Commercial but expensive examples are pricey and include:
clrdsp.png
Also available with speaker and stereo.
bhi_DSP.png
Xiegu_GNR1.png
There are others such as the discontinued Radio Shack and MFJ units, still sometimes available at online markets and swap.

To do Adaptive Noise Filtering Free:

Ham radio noise is typically different from microphone meeting-room background noise, but some available tools work surprisingly well. The aim for the ham is to restore intelligible communication when buried in QRM. These are all, AFAIK, Open Source and free for personal use. It seems much less easy to modify Windows sound free, though if someone knows how, please post a howto. Mac works like Linux.

To do noise reduction free in software, the most commonly used app is Audacity, a comprehensive sound recording and editing package. While easy to learn, it has many options for cleaning up a recorded audio stream, -not quite the same thing as live adaptive filtering. Very good, but maybe not exactly what's needed for the ham? We need real-time, live stream, and able to clobber heavy QRM.

gr-adapt
Available at https://github.com/karel/gr-adapt/tree/master with some documentation.

NoiseTorch
Available at https://github.com/noisetorch/NoiseTorch with documentation. Designed really for microphones with bad noise, NoiseTorch lets you direct the audio to NoiseTorch which cleans it up and then gives a "virtual microphone" which may be used to record or hear the cleaned-up audio.

RNNoise
Available at https://hackernoon.com/enabling-instant ... n-on-linux with a detailed howto. The instructions are detailed and clear, though familiarity with basic command line use expected. RNNoise is really intended for removing background noise in meetings, so as they say, your ham mileage may vary. RNNoise is an audio processing library designed for use with Pulseaudio or Pipewire.

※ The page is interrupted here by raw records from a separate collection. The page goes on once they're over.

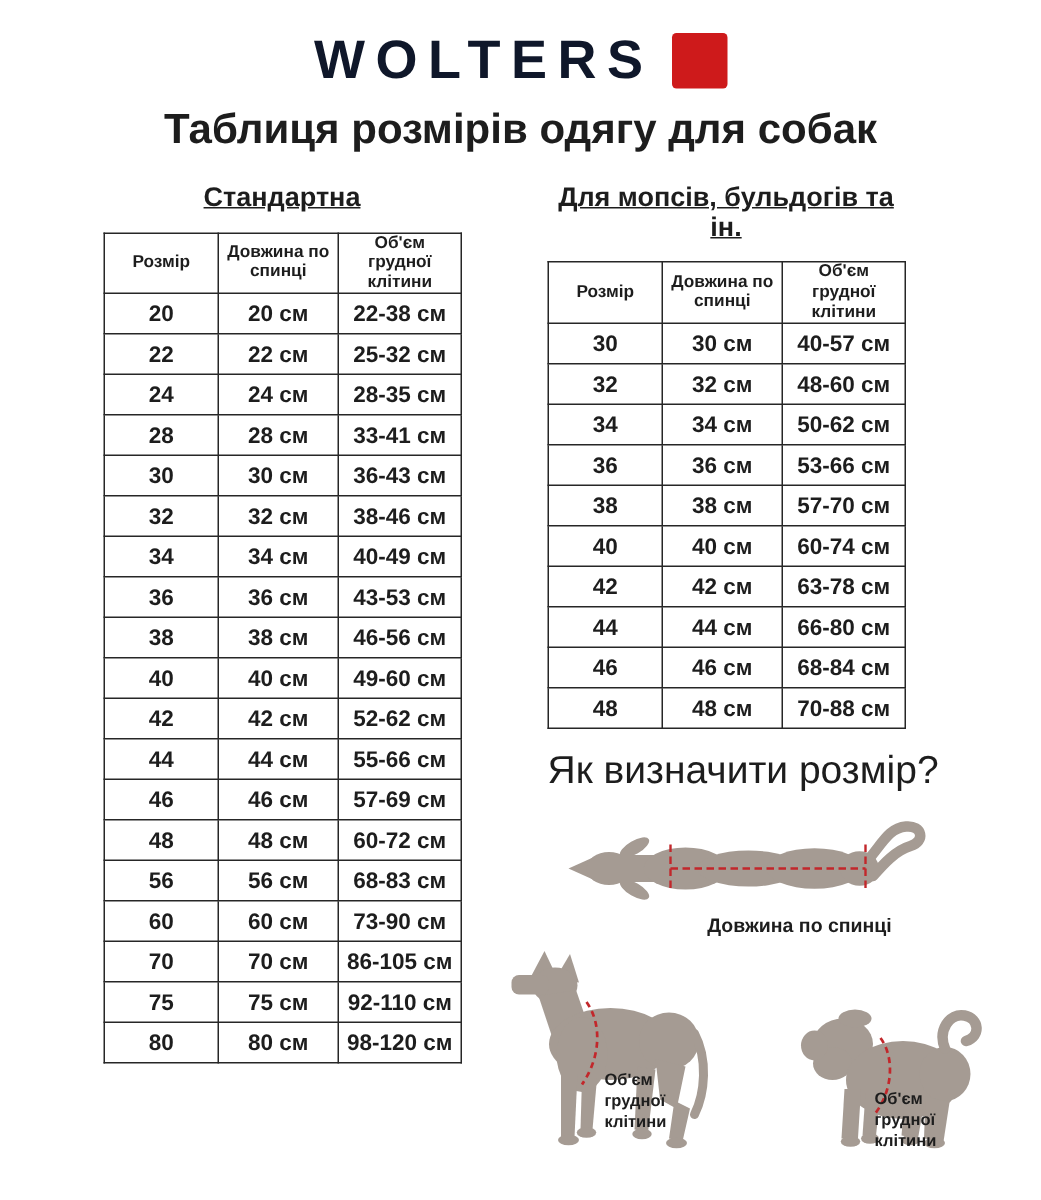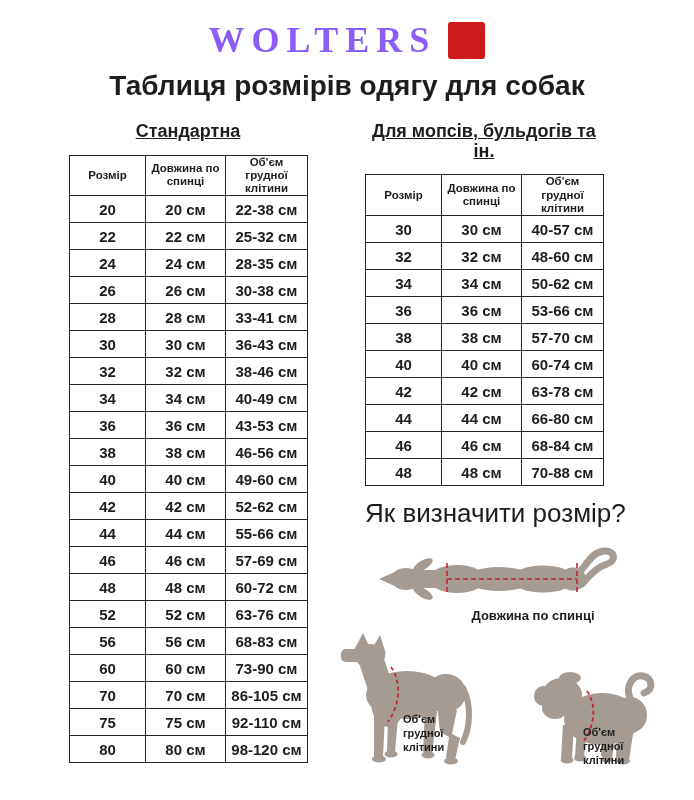--- a/index.html
+++ b/index.html
@@ -12,7 +12,7 @@
 
   
   .logo-row{display:flex;align-items:center;justify-content:center;height:48px;}
-  .logo-text{font-size:36px;font-weight:bold;letter-spacing:7px;color:#8b5cf6;line-height:1;font-family:Liberation Serif, serif;}
+  .logo-text{font-size:36px;font-weight:bold;letter-spacing:7px;color:#0f172a;line-height:1;}
   .logo-square{width:37px;height:37px;background:#ce1a1b;border-radius:3px;margin-left:12px;}
   h1.page-title{font-size:28px;font-weight:bold;text-align:center;margin:7px 0 0 0;line-height:1.1;}
 

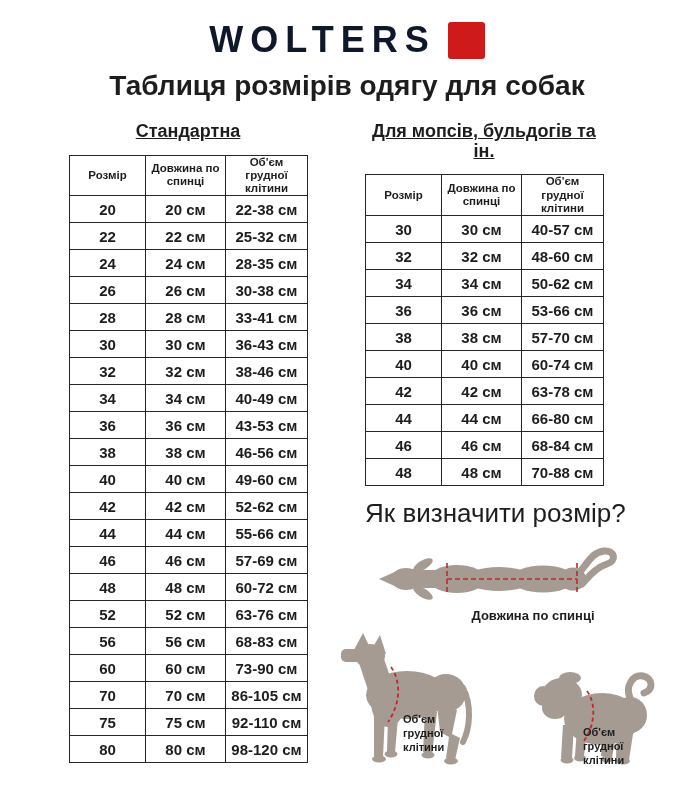--- a/index.html
+++ b/index.html
@@ -95,11 +95,6 @@
               <td>24</td>
               <td>24 см</td>
               <td>28-35 см</td>
-            </tr>
-            <tr>
-              <td>26</td>
-              <td>26 см</td>
-              <td>30-38 см</td>
             </tr>
             <tr>
               <td>28</td>

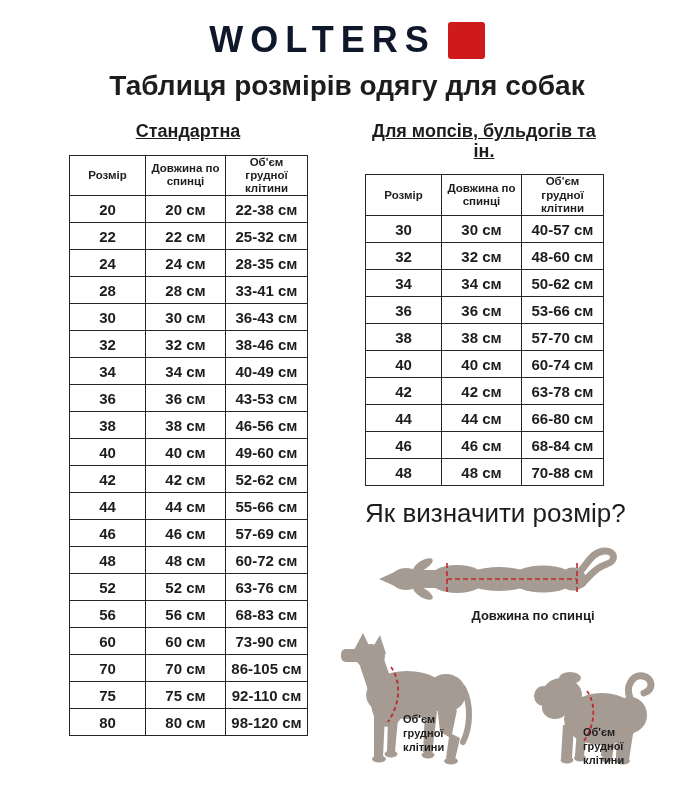--- a/index.html
+++ b/index.html
@@ -150,11 +150,6 @@
               <td>48</td>
               <td>48 см</td>
               <td>60-72 см</td>
-            </tr>
-            <tr>
-              <td>52</td>
-              <td>52 см</td>
-              <td>63-76 см</td>
             </tr>
             <tr>
               <td>56</td>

Other links how to Noise Filter:
Basic explanation of how to add noise filtering to current Linux sound. https://askubuntu.com/questions/18958/r ... pulseaudio

Explanation of Pipewire audio filtering with detailed howto. https://medium.com/@gamunu/linux-noise- ... f997f6764d

Quick YouTube howto add Pulseaudio filter. https://youtu.be/lTodCeVAfpI?si=igiUWT87leYbH9ov

A thought: most sane people use these filters with microphones, while we typically use USB devices to get audio out of our rigs. Lots to experiment with here, to find which and how to use these devices instead of the example microphones.